It is hard imagining a play without any whimsical and magical twists that makes the story larger than life. The settings in shows alone can stretch through time and space until they bear no resemblance to the modern-day London theatregoers know today. From love at first sight to literal sword fights, theatre is often tackling topics so far off from reality you can feel transported into a world of fiction. When I watch theatre, I forget about my worries with university or anxieties about the future and immerse myself in the lives of those leading a revolution in France by constantly singing (seriously, constantly). For some, theatre can be an escape from the normal lives they are living into something much grander than we could ever dream of. While I love the idea of being whisked off into an imaginative world crafted by playwrights, I understand that theatre serves more than just this purpose. Many people simply want to hear their stories told. South London is not filled with superheroes or damsels in distress, so why should they be the only characters we see on stage? Frequently, the shows that take a look at everyday life and build their story from the mundane into the extraordinary are more powerful than those that start at the extraordinary and are never able to work themselves down to a relatable level.
Opening our Autumn season of shows is HighTide and Nottingham Playhouse’s production of LIT. This show doesn’t rely on creating crazy characters or scenarios, and that is where the real magic of this production lies. Inspired by interviews with young mothers in the prison system, LIT represents an often-overlooked demographic in a show that is universally relatable. The main character Bex is just a normal girl going through the endless (and unfortunately relatable) struggle to find love.

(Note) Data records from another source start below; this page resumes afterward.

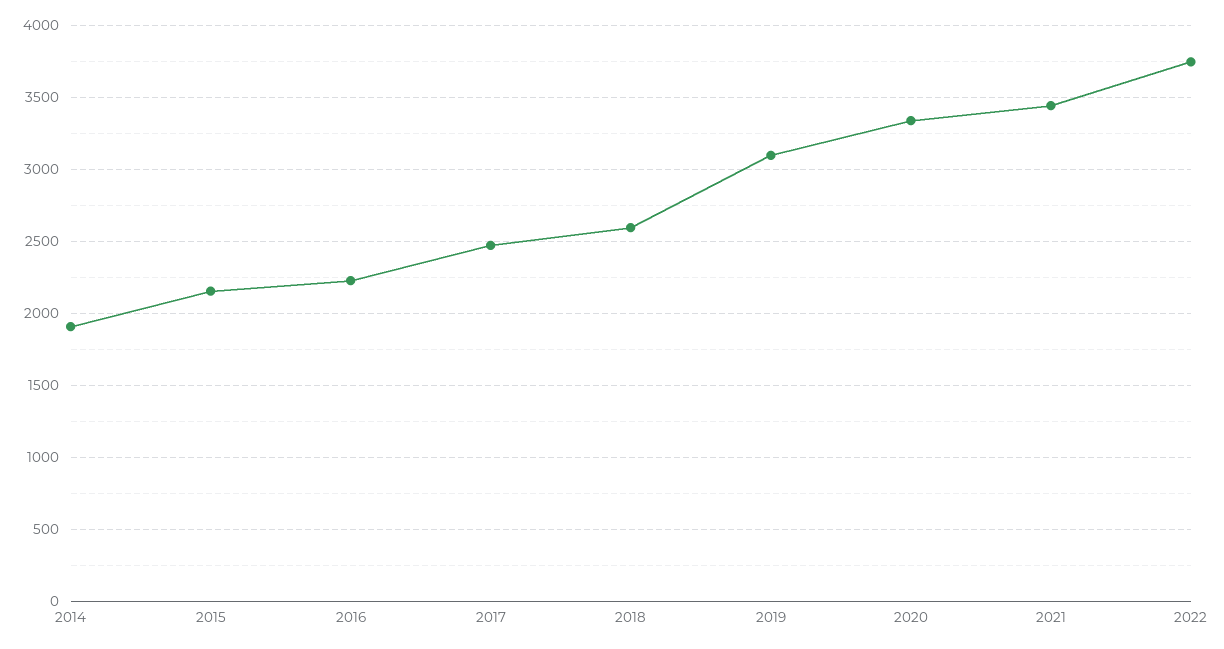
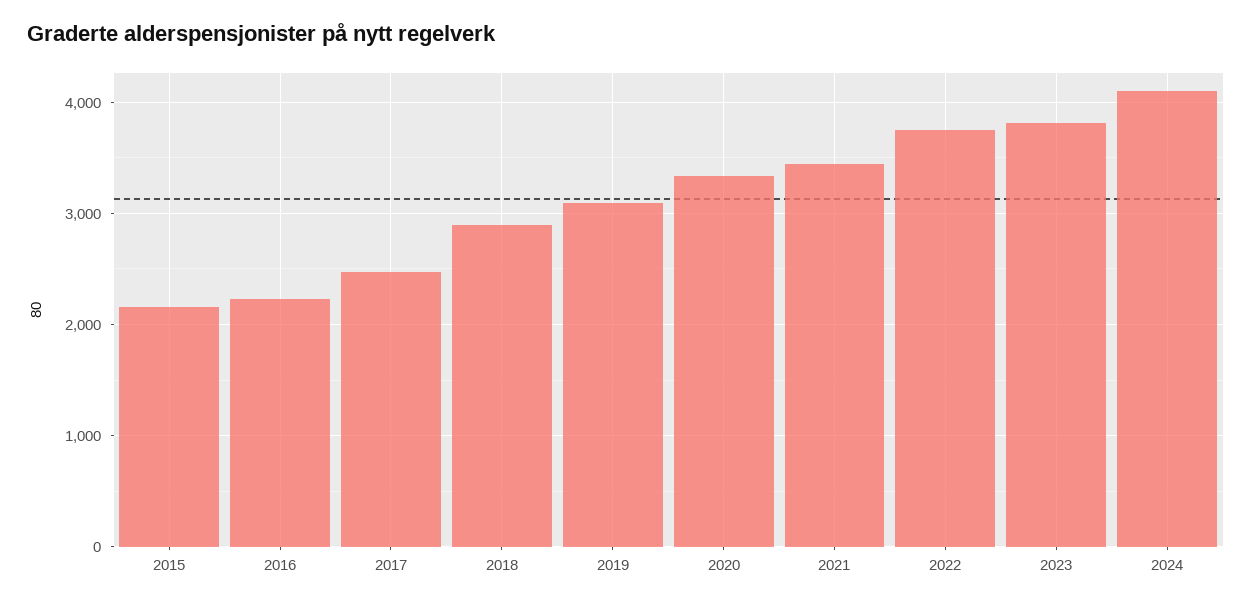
2014: 1900 -> none
2018: 2600 -> 2900
2023: none -> 3800
2024: none -> 4100

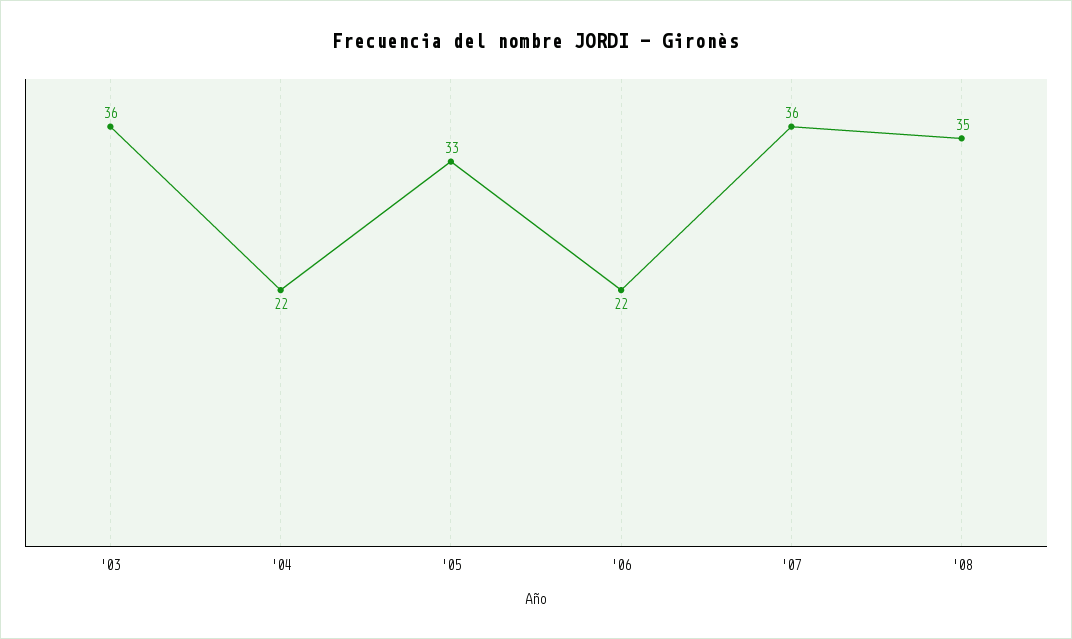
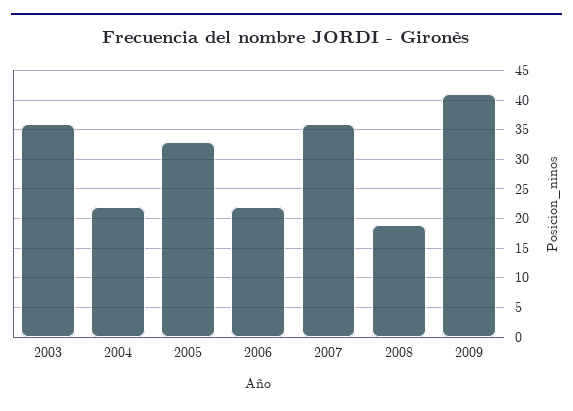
'08: 35 -> 20
2009: none -> 40

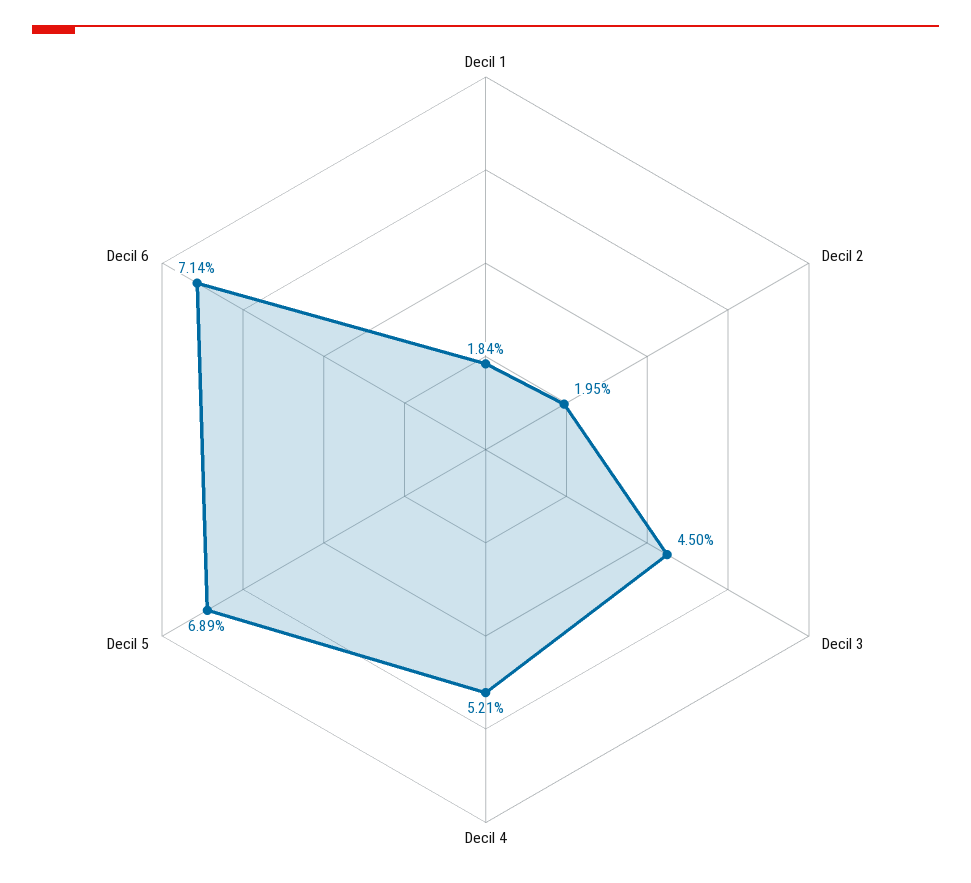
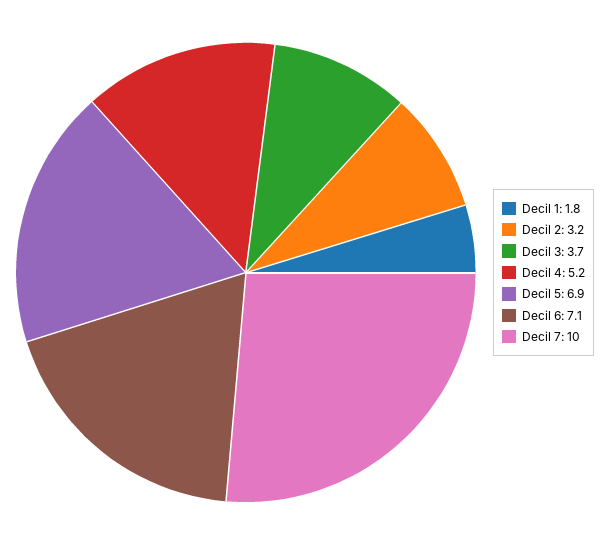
Decil 2: 1.95 -> 3.2
Decil 3: 4.5 -> 3.7
Decil 7: none -> 10

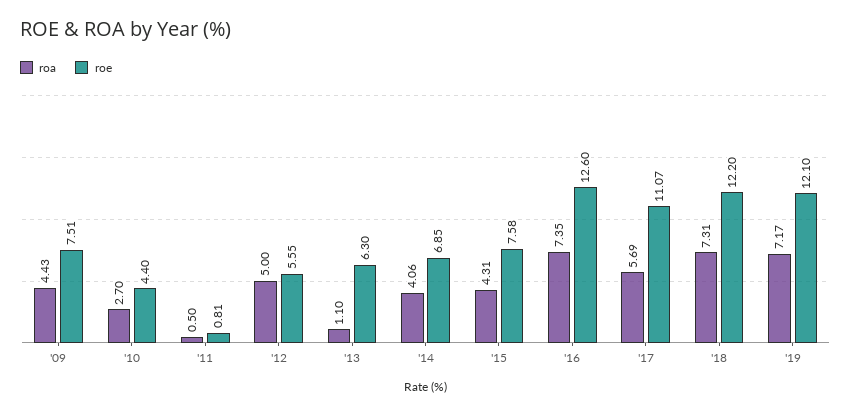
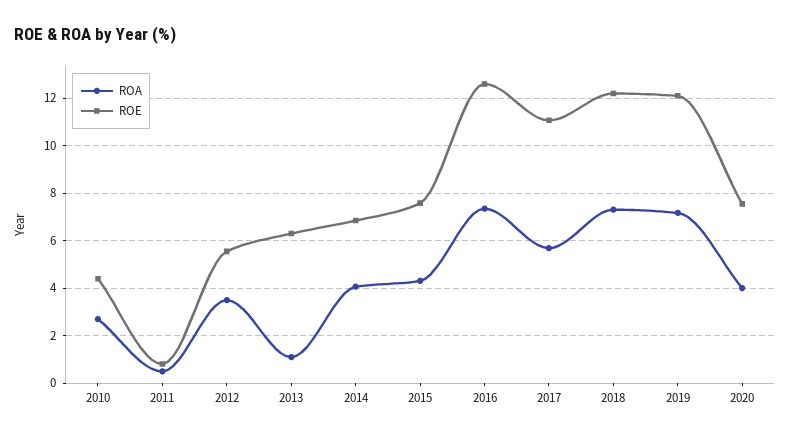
roa, '09: 4.43 -> none
roe, '09: 7.51 -> none
roa, '12: 5 -> 3.5
roa, 2020: none -> 4
roe, 2020: none -> 7.5

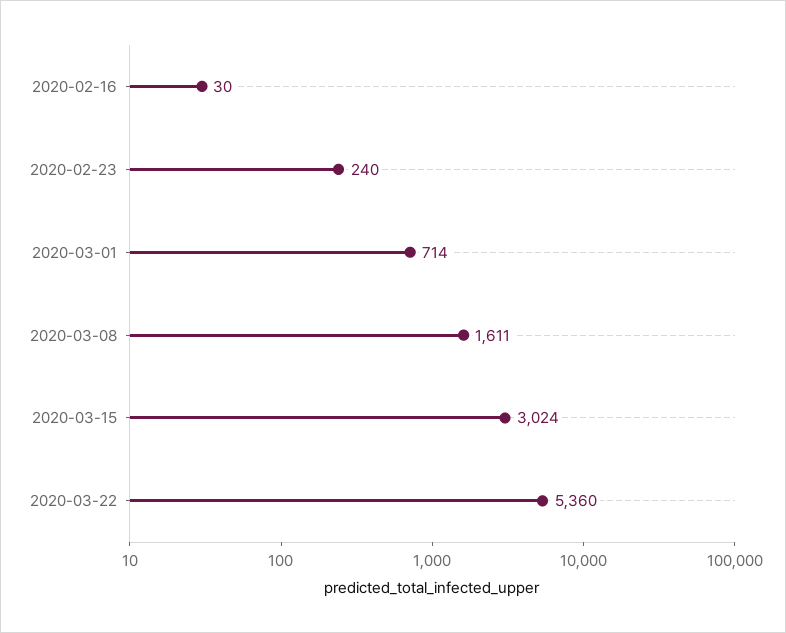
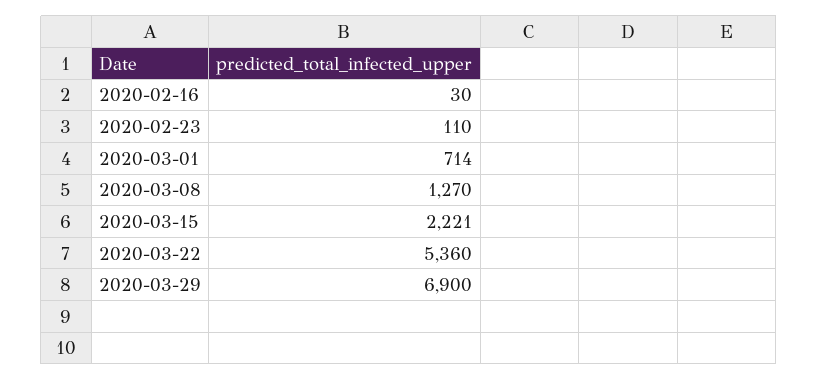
2020-02-23: 240 -> 110
2020-03-08: 1611 -> 1270
2020-03-15: 3024 -> 2221
2020-03-29: none -> 6900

Most teenagers have been in similar situations when seeking out love from the wrong places. While we won’t all have our exact dating lives replicated on stage, we can all find ties to the characters that make us much more invested in the production. We all know what it is like to be burnt, and the time it takes to recover from that. This allows us to get lost in Bex’s story while reflecting on our own lives, more than a story with love at first sight ending in a happily ever after. These sorts of productions can give us closure from our own experiences by seeing characters find their own peace by the end of the show.
It makes all the difference for someone to be able to see an accurate depiction of themselves on stage. In our October production for under-11’s, Emily Rising, Emily’s parents are divorced and their complicated relationship shapes the storyline. While this causes complications and brings some harsh reality to the magical puppet show, it is a part of life that needs to be shown more, especially in family theatre. As a kid, it would have made a world of a difference for me to see divorced parents in a show that had a happy ending for the whole family, not just another evil stepmother. Seeing the main character with this family scenario still being able to be happy shows children from divorced households that their lives can be just as adventurous and fulfilling as the typical children’s theatre characters we are used to seeing from perfect, married parents.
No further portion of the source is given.